(Records from a data collection)
********************
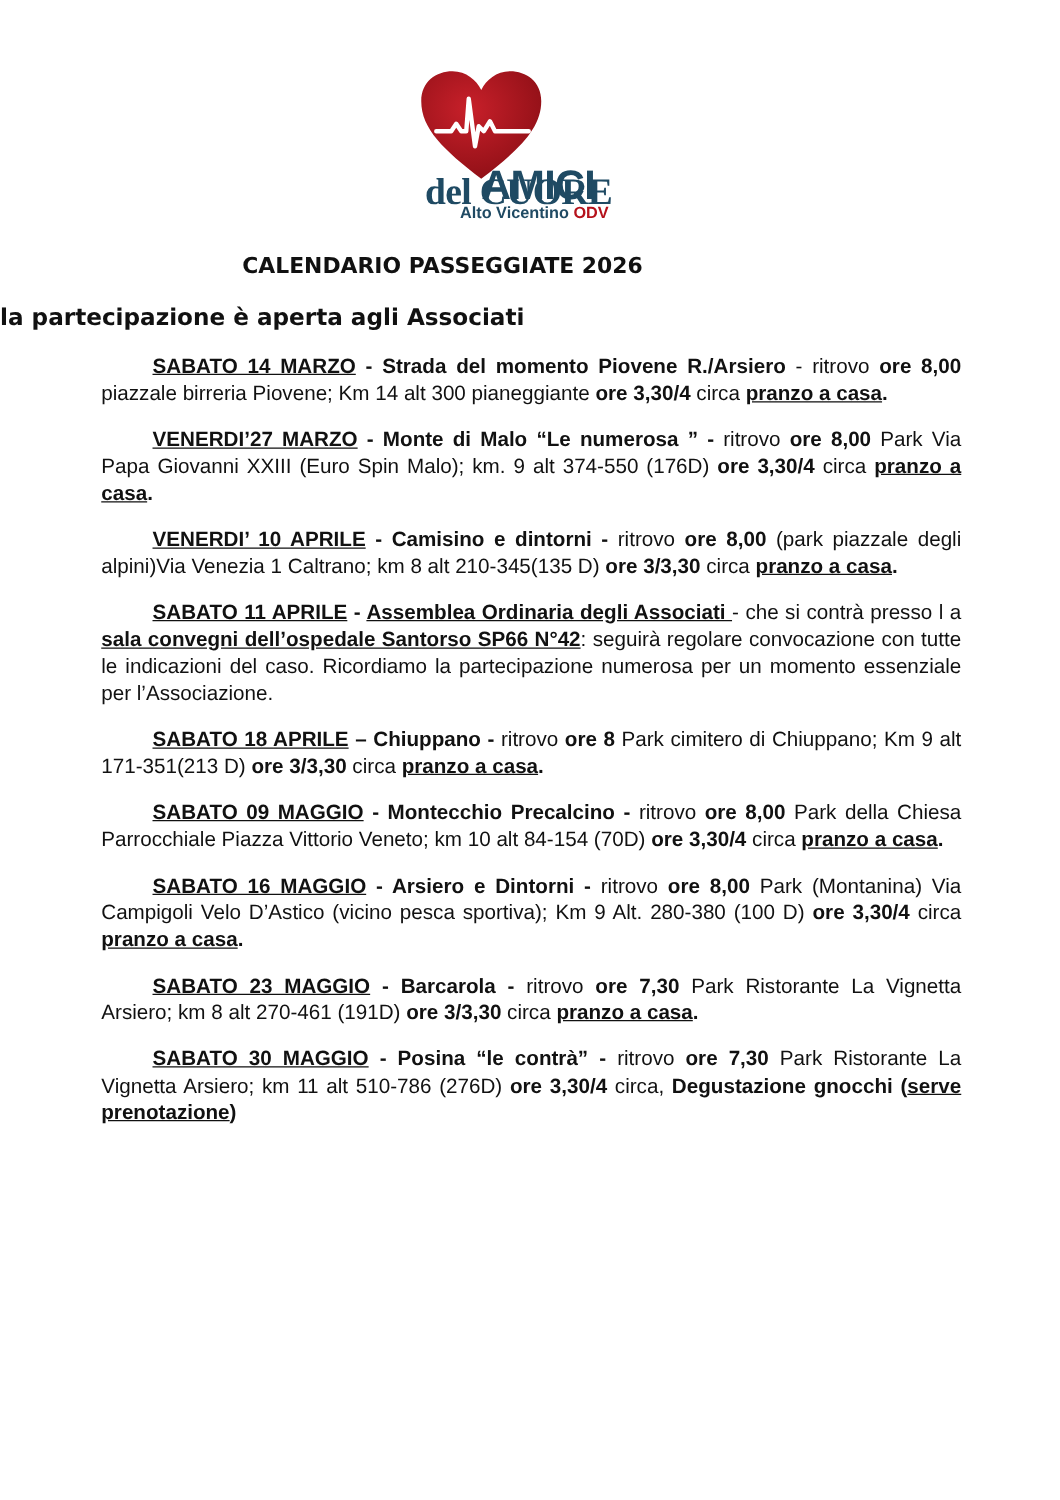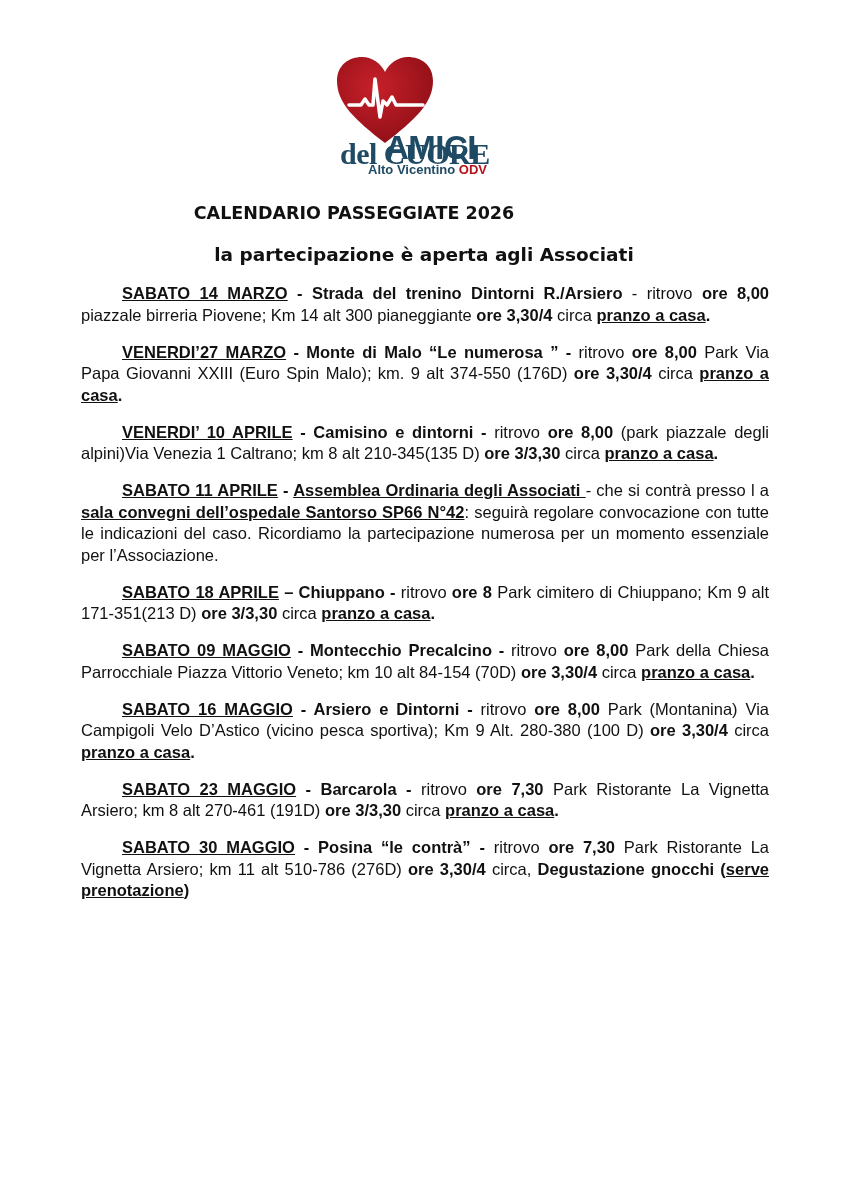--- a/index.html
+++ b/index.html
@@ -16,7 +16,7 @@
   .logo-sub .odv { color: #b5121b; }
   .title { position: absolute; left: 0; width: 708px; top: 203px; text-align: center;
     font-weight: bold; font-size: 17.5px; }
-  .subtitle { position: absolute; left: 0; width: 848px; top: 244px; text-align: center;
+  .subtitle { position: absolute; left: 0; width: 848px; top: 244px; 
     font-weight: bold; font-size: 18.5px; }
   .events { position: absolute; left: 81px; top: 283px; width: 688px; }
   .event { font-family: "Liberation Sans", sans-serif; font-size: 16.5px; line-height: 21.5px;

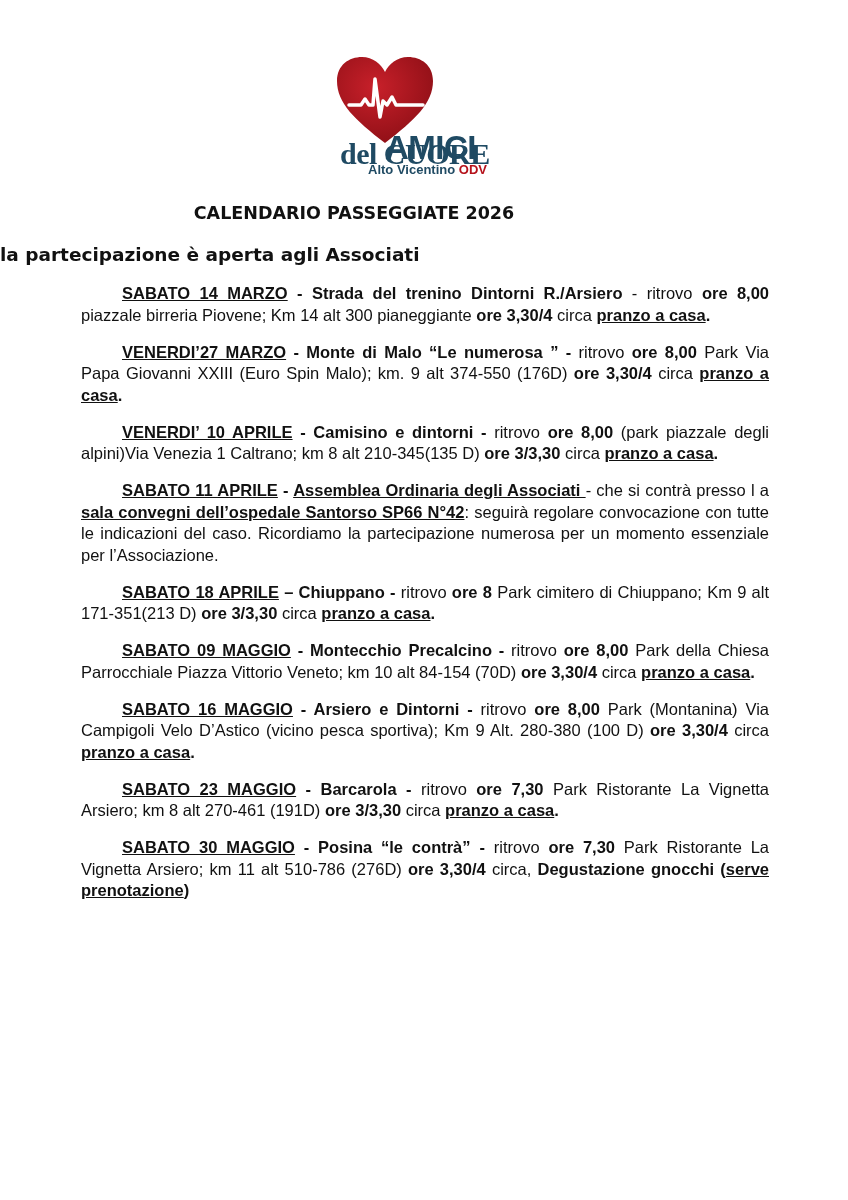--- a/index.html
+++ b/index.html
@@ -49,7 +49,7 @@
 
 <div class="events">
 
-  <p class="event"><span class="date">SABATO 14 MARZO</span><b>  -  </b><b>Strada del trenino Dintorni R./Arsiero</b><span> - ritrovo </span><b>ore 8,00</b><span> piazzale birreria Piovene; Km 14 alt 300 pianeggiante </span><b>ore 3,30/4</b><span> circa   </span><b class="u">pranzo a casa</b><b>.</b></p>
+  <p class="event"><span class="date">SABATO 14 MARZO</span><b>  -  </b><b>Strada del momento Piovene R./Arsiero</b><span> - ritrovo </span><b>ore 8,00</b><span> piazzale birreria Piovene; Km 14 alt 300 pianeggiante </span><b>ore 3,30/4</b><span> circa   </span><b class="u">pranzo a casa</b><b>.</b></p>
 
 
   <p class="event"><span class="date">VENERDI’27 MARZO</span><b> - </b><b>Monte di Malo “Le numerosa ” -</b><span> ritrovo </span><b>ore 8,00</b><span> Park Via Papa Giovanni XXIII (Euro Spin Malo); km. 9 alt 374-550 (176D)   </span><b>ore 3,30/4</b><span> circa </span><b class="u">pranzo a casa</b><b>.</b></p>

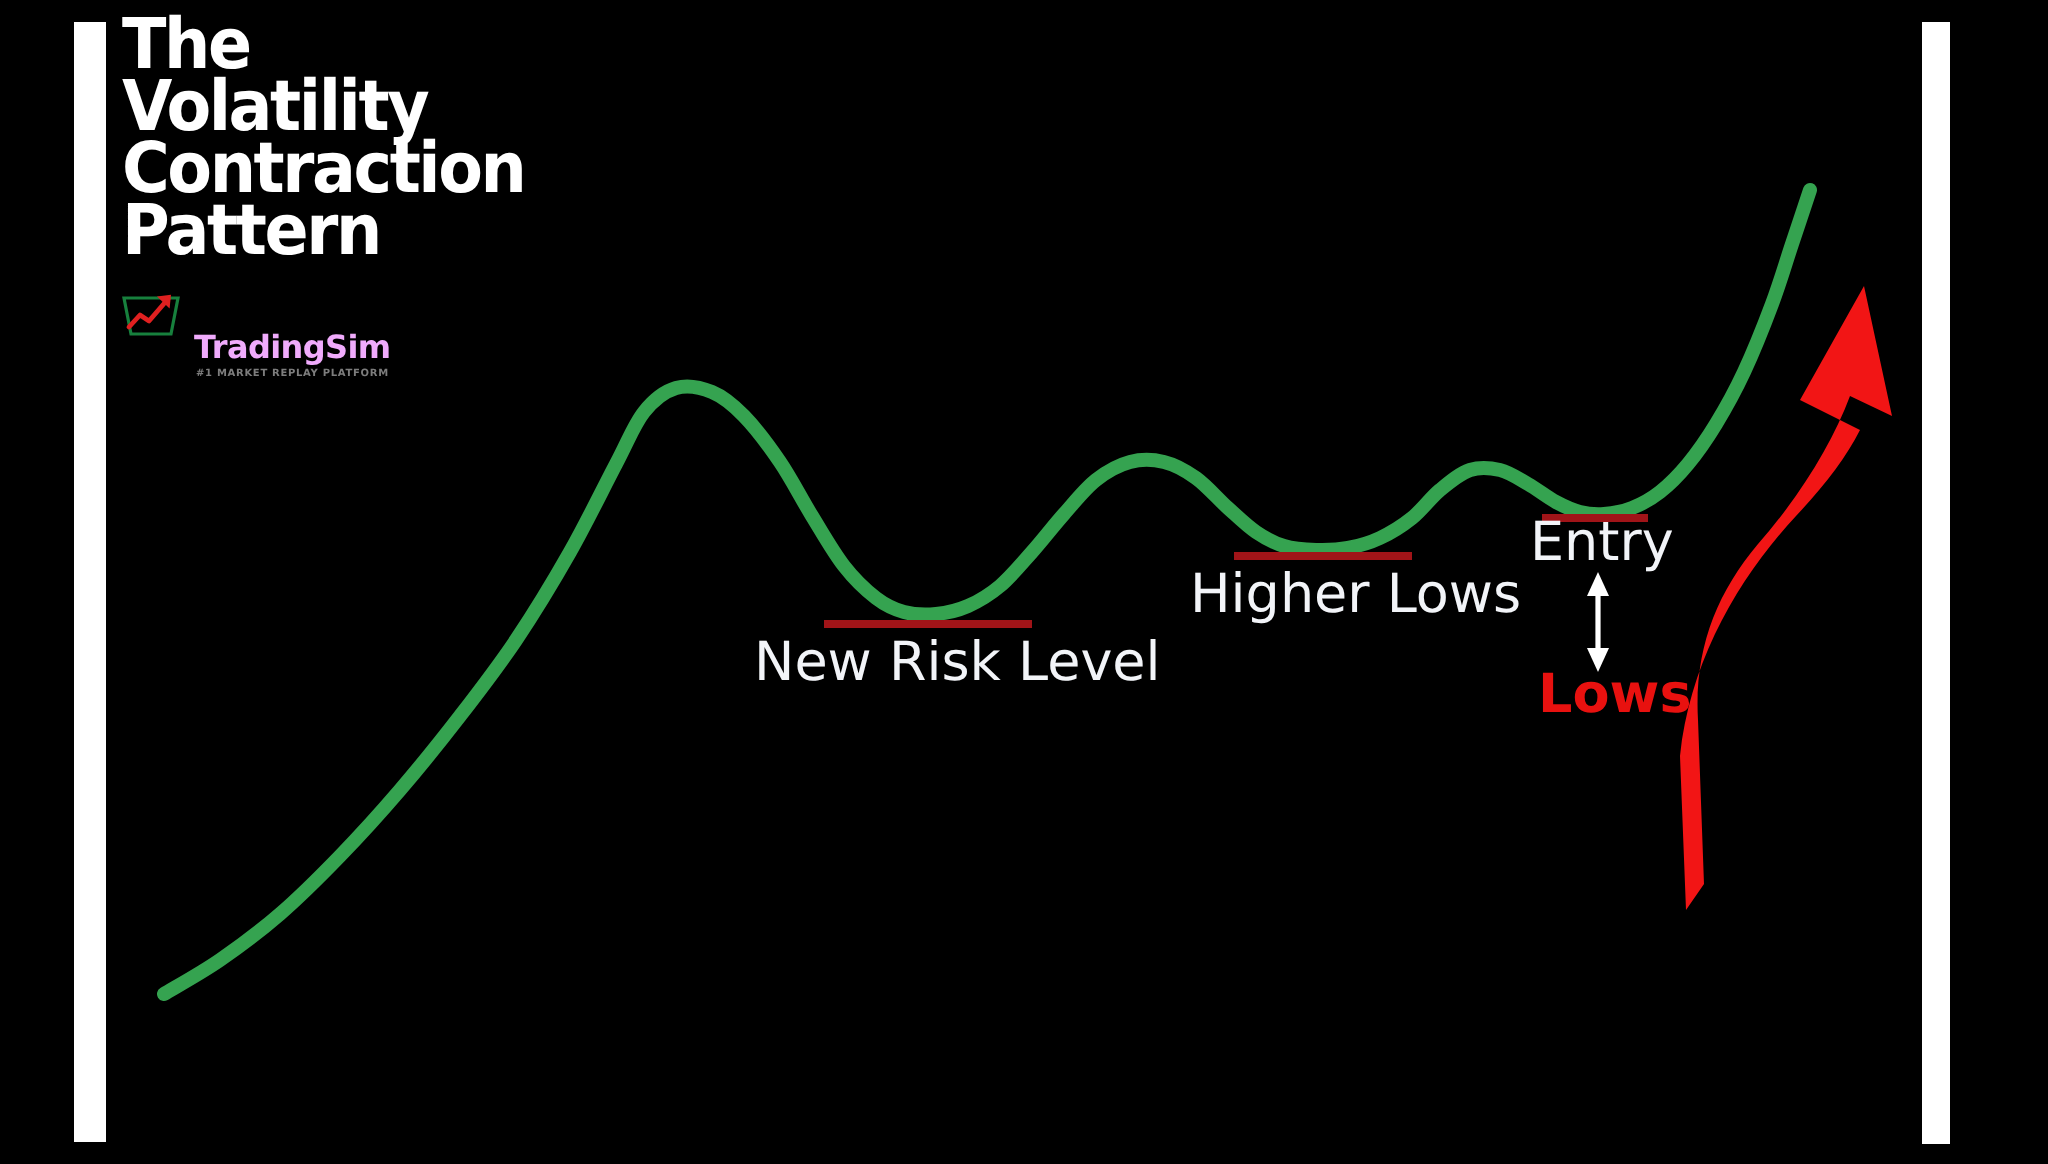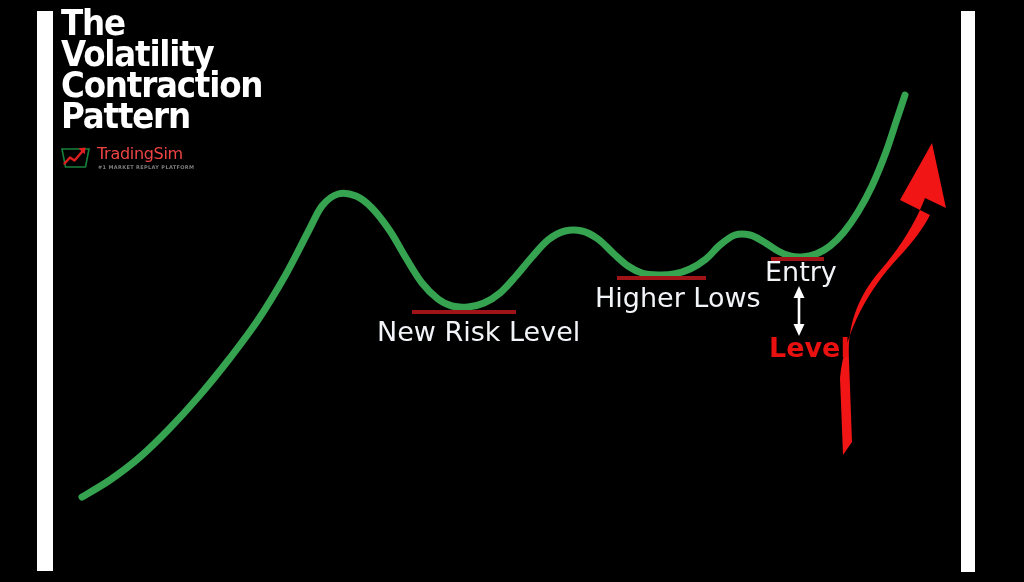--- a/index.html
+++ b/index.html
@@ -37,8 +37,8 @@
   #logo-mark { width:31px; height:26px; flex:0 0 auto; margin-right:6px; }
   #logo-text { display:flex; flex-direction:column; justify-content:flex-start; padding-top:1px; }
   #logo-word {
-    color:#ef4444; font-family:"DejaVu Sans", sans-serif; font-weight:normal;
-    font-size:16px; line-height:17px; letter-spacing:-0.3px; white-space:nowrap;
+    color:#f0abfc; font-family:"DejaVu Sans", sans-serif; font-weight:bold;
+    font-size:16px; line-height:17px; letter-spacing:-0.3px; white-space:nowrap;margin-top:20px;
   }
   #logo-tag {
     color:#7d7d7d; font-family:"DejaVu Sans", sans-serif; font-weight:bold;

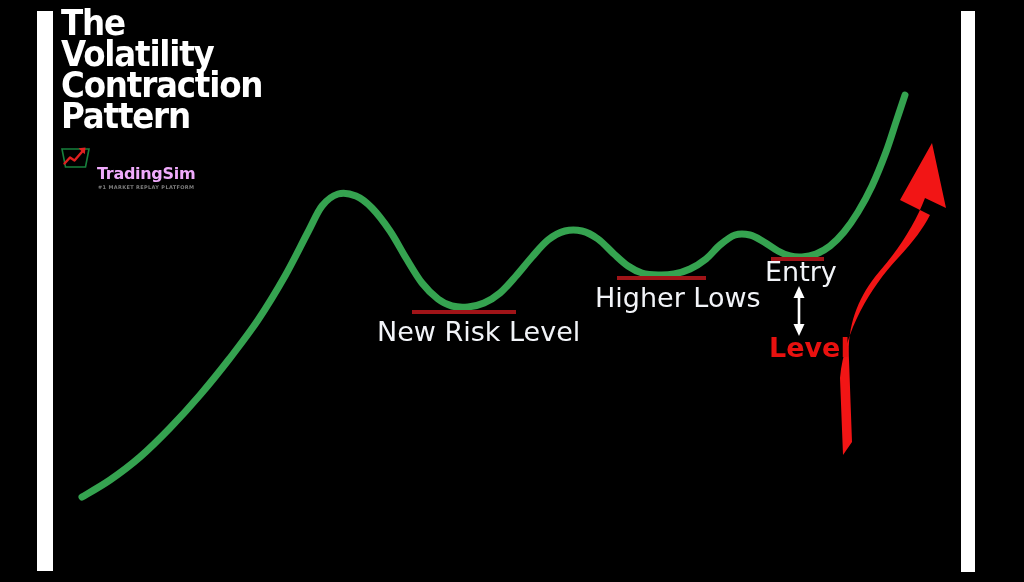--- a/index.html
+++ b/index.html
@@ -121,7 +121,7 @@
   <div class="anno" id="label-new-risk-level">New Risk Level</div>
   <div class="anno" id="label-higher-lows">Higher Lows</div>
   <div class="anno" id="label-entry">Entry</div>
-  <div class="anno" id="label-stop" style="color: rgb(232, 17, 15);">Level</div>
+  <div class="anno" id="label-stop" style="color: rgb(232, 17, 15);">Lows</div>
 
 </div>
********************
YOUR OBJECTIVE:
The records must come back exactly, with their pictures removed.

SOLUTION FOR THIS TASK:
--- a/index.html
+++ b/index.html
@@ -16,7 +16,7 @@
   .logo-sub .odv { color: #b5121b; }
   .title { position: absolute; left: 0; width: 708px; top: 203px; text-align: center;
     font-weight: bold; font-size: 17.5px; }
-  .subtitle { position: absolute; left: 0; width: 848px; top: 244px; text-align: center;
+  .subtitle { position: absolute; left: 0; width: 848px; top: 244px; 
     font-weight: bold; font-size: 18.5px; }
   .events { position: absolute; left: 81px; top: 283px; width: 688px; }
   .event { font-family: "Liberation Sans", sans-serif; font-size: 16.5px; line-height: 21.5px;

--- a/index.html
+++ b/index.html
@@ -49,7 +49,7 @@
 
 <div class="events">
 
-  <p class="event"><span class="date">SABATO 14 MARZO</span><b>  -  </b><b>Strada del trenino Dintorni R./Arsiero</b><span> - ritrovo </span><b>ore 8,00</b><span> piazzale birreria Piovene; Km 14 alt 300 pianeggiante </span><b>ore 3,30/4</b><span> circa   </span><b class="u">pranzo a casa</b><b>.</b></p>
+  <p class="event"><span class="date">SABATO 14 MARZO</span><b>  -  </b><b>Strada del momento Piovene R./Arsiero</b><span> - ritrovo </span><b>ore 8,00</b><span> piazzale birreria Piovene; Km 14 alt 300 pianeggiante </span><b>ore 3,30/4</b><span> circa   </span><b class="u">pranzo a casa</b><b>.</b></p>
 
 
   <p class="event"><span class="date">VENERDI’27 MARZO</span><b> - </b><b>Monte di Malo “Le numerosa ” -</b><span> ritrovo </span><b>ore 8,00</b><span> Park Via Papa Giovanni XXIII (Euro Spin Malo); km. 9 alt 374-550 (176D)   </span><b>ore 3,30/4</b><span> circa </span><b class="u">pranzo a casa</b><b>.</b></p>

--- a/index.html
+++ b/index.html
@@ -37,8 +37,8 @@
   #logo-mark { width:31px; height:26px; flex:0 0 auto; margin-right:6px; }
   #logo-text { display:flex; flex-direction:column; justify-content:flex-start; padding-top:1px; }
   #logo-word {
-    color:#ef4444; font-family:"DejaVu Sans", sans-serif; font-weight:normal;
-    font-size:16px; line-height:17px; letter-spacing:-0.3px; white-space:nowrap;
+    color:#f0abfc; font-family:"DejaVu Sans", sans-serif; font-weight:bold;
+    font-size:16px; line-height:17px; letter-spacing:-0.3px; white-space:nowrap;margin-top:20px;
   }
   #logo-tag {
     color:#7d7d7d; font-family:"DejaVu Sans", sans-serif; font-weight:bold;

--- a/index.html
+++ b/index.html
@@ -121,7 +121,7 @@
   <div class="anno" id="label-new-risk-level">New Risk Level</div>
   <div class="anno" id="label-higher-lows">Higher Lows</div>
   <div class="anno" id="label-entry">Entry</div>
-  <div class="anno" id="label-stop" style="color: rgb(232, 17, 15);">Level</div>
+  <div class="anno" id="label-stop" style="color: rgb(232, 17, 15);">Lows</div>
 
 </div>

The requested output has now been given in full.